L'autore è uno sgobbone straniero al mondo della destra, è uno che ha studiato dall'esterno e infatti, come già rilevato dal finiano Luciano Lanna sul Secolo d'Italia, si nota qui e là qualche veniale sbavatura nella sua rappresentazione del clan alemanianno. Al netto dei pregiudizi di parte, tuttavia, Cerasa è arrivato per primo al bersaglio, per primo ha saputo convogliare in un bacino conchiuso i rivoli della rivoluzione andata in scena quasi due anni fa nella Capitale (la destra alla prova del comando), e sopra tutto ci è arrivato con un'attenzione meticolosa e una curiosità perfino sovrabbondante. Bisogna dargliene atto. Come si deve riconoscere che il lavoro è molto documentato anche quando può apparire molesto agli occhi del sindaco, ritratto come l'amministratore unico dell'insicurezza romana (sia quella percepita sia quella reale) grazie alla quale è riuscito a sbaragliare la concorrenza del pallido Francesco Rutelli. Notevole poi è il racconto delle liaison tra Alemanno e il mondo guelfo che aveva voltato le spalle a Veltroni per via delle sue scappatelle con la lotta di genere (matrimoni omosessuali e relativi registri comunali), un rapporto durevole e antico. Sbaglia, al riguardo, il finiano Lanna quando rivendica polemicamente il percorso di avvicinamento tra missini e ciellini già avviato negli anni Ottanta nelle università romane. Sbaglia, Lanna, perché la filogenesi di questa complicità teorica e pratica che ha portato Alemanno a farsi araldo e operaio della dottrina giudeocristiana nel libro di Cerasa è descritta con precisione. Basta leggere bene, senza diffidarne da lontano.
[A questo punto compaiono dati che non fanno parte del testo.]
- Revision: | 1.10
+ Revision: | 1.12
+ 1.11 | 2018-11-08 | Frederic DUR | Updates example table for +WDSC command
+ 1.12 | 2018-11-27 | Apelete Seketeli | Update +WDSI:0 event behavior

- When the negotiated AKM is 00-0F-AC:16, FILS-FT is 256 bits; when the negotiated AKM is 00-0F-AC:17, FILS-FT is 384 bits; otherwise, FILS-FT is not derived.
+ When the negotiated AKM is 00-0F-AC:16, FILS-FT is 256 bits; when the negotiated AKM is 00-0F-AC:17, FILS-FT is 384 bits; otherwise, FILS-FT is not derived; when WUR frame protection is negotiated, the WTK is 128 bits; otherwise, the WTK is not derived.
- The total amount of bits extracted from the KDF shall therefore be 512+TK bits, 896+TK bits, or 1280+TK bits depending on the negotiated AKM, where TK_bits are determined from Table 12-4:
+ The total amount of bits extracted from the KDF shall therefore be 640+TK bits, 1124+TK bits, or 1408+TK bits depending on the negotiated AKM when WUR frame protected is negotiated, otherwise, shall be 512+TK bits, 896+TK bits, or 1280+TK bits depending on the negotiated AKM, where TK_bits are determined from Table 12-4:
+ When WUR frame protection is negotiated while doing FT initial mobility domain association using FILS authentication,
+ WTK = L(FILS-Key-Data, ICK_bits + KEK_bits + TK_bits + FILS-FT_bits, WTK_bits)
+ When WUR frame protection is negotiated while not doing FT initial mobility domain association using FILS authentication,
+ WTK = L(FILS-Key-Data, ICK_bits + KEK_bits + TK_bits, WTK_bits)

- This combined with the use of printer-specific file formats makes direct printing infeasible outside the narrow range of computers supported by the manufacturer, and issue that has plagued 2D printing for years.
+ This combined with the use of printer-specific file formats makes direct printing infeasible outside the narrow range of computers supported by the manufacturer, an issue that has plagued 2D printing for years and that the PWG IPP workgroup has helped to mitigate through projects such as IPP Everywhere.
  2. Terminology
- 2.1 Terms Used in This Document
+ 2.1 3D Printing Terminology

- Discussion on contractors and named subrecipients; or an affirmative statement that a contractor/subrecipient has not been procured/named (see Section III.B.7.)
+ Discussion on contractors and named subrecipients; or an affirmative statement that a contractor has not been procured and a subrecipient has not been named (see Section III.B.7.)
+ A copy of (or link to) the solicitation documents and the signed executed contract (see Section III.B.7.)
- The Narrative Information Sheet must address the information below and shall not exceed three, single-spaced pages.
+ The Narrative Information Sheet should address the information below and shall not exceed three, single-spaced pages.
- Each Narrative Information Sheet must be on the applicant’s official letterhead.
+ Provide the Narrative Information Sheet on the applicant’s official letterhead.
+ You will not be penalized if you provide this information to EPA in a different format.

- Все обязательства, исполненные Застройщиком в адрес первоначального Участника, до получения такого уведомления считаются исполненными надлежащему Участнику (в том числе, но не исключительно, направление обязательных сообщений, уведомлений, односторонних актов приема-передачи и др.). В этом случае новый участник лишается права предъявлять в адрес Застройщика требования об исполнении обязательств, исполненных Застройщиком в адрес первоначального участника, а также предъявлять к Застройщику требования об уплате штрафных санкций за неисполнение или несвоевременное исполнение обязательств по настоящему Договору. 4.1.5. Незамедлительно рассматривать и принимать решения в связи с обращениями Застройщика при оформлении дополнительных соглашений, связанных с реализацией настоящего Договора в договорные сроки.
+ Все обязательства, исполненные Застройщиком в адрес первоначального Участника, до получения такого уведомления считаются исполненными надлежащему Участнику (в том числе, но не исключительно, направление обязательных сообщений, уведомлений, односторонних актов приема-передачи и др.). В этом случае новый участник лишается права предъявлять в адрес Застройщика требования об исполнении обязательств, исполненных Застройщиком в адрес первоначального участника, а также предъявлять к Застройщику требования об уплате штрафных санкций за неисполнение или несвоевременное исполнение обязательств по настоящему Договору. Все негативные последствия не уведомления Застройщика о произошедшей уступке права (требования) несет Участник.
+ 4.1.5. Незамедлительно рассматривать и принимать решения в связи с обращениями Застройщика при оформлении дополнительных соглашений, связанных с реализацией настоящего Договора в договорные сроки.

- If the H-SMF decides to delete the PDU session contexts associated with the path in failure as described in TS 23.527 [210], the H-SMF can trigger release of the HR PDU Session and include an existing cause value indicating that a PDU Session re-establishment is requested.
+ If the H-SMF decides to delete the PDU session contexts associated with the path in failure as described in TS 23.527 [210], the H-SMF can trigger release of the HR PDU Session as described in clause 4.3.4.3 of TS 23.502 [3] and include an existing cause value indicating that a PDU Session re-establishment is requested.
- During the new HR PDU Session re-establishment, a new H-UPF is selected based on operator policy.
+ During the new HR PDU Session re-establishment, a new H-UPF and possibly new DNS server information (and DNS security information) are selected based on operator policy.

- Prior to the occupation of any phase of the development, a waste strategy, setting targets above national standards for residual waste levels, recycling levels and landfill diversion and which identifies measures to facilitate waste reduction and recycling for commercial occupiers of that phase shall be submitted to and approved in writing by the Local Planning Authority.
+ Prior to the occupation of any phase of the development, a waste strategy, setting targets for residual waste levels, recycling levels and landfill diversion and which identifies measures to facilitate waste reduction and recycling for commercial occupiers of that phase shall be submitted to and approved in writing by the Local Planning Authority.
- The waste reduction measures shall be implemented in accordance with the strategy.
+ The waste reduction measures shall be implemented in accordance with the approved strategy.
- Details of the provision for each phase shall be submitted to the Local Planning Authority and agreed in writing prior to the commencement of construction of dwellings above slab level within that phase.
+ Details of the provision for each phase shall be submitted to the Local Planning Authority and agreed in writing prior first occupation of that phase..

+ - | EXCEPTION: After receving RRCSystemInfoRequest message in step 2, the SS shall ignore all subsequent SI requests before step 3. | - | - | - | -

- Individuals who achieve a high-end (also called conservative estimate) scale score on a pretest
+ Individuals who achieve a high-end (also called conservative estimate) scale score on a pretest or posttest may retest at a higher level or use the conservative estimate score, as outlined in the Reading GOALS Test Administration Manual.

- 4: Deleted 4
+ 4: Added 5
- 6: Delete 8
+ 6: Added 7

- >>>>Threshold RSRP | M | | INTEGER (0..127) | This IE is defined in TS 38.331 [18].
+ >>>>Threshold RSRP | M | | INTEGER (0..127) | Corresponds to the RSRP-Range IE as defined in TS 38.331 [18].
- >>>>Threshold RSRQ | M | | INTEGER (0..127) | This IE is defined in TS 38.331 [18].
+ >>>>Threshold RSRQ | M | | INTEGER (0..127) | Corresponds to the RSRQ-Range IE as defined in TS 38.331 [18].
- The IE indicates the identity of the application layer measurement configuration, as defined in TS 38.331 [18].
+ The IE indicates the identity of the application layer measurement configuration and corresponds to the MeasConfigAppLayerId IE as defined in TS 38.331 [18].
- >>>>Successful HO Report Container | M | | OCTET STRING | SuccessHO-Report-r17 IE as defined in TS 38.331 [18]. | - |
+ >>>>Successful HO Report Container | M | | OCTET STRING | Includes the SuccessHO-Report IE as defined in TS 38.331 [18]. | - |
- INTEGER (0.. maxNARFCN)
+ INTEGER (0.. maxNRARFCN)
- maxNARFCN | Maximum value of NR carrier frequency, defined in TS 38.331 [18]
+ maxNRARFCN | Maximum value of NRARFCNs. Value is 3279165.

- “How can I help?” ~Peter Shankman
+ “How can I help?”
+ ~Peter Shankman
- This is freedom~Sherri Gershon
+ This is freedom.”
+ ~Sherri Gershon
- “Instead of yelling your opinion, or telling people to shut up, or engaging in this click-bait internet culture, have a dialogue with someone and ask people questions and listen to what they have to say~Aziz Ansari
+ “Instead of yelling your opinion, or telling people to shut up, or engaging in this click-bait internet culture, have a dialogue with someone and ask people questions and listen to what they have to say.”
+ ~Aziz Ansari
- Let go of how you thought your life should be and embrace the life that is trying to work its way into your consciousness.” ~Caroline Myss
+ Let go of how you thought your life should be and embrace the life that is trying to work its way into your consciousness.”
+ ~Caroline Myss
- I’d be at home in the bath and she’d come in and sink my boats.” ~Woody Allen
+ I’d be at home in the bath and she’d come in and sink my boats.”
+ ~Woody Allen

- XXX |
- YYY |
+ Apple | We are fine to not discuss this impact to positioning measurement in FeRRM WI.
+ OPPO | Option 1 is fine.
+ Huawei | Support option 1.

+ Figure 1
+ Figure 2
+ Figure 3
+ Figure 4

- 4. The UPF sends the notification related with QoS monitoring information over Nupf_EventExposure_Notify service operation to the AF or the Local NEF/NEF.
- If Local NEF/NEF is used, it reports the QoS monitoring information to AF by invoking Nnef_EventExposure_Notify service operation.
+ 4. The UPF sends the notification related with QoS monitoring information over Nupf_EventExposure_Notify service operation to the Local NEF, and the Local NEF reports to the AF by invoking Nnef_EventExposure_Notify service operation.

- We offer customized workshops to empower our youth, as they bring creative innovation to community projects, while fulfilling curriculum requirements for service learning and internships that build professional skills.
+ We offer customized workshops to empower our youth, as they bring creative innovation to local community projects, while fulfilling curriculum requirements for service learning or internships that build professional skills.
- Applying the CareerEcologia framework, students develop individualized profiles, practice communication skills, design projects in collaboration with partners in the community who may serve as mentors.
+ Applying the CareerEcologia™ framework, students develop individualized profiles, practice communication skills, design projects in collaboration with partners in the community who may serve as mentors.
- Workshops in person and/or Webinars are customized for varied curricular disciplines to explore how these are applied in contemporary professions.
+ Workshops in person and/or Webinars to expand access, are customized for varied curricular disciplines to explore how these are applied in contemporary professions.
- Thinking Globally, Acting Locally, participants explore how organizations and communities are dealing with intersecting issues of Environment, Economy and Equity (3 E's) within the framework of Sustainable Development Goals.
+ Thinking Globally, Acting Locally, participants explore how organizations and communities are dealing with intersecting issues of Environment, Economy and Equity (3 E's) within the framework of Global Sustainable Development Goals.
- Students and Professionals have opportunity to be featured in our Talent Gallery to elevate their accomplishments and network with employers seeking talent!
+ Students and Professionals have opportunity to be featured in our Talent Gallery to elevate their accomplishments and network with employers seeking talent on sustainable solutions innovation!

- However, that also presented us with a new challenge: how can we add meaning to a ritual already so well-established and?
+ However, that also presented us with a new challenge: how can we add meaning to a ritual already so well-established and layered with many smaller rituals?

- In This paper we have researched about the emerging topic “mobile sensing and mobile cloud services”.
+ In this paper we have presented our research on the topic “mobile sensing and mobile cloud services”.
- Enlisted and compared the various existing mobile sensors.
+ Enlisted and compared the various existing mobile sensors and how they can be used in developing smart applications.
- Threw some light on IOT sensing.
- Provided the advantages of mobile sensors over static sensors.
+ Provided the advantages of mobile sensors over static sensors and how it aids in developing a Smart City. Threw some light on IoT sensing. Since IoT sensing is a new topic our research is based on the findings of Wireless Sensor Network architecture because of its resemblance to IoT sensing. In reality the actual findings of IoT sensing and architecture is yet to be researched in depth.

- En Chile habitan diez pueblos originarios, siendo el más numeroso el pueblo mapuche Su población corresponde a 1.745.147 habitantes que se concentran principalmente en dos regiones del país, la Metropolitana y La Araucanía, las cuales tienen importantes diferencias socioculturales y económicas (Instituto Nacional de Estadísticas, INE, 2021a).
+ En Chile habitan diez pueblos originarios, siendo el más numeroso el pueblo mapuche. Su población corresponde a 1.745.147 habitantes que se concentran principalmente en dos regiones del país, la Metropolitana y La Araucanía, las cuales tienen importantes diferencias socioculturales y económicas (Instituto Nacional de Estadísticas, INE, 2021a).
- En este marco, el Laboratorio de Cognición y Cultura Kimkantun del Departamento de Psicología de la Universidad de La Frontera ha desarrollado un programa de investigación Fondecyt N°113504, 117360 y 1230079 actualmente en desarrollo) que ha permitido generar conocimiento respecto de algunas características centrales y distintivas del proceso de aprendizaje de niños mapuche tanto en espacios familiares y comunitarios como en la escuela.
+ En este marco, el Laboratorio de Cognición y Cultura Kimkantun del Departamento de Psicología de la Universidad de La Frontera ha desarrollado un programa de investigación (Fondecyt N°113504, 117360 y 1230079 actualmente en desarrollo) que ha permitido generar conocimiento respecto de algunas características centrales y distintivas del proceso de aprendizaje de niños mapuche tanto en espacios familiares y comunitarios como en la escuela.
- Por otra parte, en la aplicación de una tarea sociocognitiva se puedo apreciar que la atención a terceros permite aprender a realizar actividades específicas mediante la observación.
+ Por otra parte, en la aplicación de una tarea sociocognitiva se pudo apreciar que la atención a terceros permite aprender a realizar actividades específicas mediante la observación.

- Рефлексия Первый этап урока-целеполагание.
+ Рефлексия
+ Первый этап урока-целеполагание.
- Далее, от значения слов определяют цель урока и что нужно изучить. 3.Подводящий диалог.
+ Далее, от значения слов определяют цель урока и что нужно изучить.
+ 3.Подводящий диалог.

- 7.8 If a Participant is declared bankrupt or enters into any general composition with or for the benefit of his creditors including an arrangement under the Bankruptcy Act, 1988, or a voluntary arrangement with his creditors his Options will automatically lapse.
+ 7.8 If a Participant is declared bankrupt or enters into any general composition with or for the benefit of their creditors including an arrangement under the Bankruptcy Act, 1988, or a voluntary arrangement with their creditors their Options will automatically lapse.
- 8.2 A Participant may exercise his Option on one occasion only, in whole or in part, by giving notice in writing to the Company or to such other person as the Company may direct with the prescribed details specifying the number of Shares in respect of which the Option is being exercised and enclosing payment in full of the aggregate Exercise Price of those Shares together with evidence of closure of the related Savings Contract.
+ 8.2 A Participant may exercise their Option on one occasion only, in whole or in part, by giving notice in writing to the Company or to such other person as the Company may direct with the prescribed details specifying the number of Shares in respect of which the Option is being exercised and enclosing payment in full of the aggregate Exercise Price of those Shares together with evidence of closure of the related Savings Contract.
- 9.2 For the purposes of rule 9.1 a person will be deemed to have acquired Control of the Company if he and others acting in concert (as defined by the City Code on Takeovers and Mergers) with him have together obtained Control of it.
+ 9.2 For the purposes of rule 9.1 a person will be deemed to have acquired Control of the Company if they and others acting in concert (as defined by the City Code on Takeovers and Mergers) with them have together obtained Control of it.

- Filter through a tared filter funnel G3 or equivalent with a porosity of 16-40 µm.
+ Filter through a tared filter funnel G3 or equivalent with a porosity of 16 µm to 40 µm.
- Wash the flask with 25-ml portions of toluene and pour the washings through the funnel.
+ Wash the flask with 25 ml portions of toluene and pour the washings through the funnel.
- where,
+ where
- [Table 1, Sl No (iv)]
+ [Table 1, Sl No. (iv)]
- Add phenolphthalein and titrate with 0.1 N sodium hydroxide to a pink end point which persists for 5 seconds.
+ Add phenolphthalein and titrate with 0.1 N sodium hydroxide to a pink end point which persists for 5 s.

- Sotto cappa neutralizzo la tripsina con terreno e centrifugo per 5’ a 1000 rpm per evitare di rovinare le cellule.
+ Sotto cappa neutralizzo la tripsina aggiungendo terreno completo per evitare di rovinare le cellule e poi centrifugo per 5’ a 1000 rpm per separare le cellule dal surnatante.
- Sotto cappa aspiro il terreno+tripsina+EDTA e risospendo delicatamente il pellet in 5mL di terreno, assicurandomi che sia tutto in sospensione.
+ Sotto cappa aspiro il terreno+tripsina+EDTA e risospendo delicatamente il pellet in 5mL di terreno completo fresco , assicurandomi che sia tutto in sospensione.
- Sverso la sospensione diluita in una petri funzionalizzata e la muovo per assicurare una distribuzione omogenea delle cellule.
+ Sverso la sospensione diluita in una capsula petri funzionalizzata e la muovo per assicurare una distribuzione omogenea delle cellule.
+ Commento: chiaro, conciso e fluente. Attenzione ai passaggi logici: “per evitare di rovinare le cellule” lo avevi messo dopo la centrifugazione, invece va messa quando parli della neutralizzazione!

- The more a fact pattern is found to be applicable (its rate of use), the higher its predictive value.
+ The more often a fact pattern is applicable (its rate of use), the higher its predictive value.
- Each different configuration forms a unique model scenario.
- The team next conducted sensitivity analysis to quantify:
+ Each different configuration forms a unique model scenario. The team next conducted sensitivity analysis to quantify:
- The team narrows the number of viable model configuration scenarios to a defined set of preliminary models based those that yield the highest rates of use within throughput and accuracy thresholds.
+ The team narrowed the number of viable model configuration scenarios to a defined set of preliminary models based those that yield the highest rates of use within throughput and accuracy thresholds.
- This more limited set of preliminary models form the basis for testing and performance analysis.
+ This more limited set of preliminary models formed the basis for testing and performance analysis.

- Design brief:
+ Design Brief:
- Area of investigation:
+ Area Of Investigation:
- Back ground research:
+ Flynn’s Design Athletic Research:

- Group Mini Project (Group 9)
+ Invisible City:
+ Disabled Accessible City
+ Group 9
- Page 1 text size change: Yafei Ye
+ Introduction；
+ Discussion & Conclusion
Eppure la destra diffida e diffiderà di questo saggio che risulta più svantaggioso per uomini di potere come Caltagirone o per altri suoi colleghi palazzinari, per non dire di come esce malconcio lo stesso sistema argilloso messo su da Veltroni attraverso la sua immaginifica mitopoiesi culturale da centro storico. Ma noi conosciamo per esperienza diretta il grado di sospettosità dei dirigenti post fascisti. E' un moto dell'anima spesso comprensibile, poiché maturato in lunghi anni di discriminazione subìta senza poter opporre la propria versione, senza poter spiegare l'ingiustizia della propria minorità. Ma oggi tutto questo non è più. Alemanno e i suoi virgulti ormai cresciuti sono un fenomeno egemonico, non soltanto dal punto di vista elettorale. Non devono prendersela a male se qualcuno ricorda loro che stanno amministrando Roma anche grazie alla falange dei tassisti; in virtù della non belligeranza con la lobby del mattone o dei circoli di canottaggio; forti di un personale interno un po' preso in prestito dalle riserve democristiane, un po' residuato dai rivoli delle catacombe. Giacché né ad Alemanno né ai suoi intimi (come Rampelli, Augello e Croppi) fanno difetto gli strumenti per scendere a patti con certi dati di realtà o la solidità culturale per rendere ragione delle proprie astuzie quotidiane. Cerasa – lo si capisce benissimo studiando il suo libro, ma si può equivocare se lo si scorre a strattoni immusoniti – non ha costruito un lavoro a tesi. Certo non è un simpatizzante alemanniano, ma tradisce semmai un'inquieta fascinazione nei confronti del branco dei Lupomanni che ha preso Roma dopo averla accerchiata e sedotta.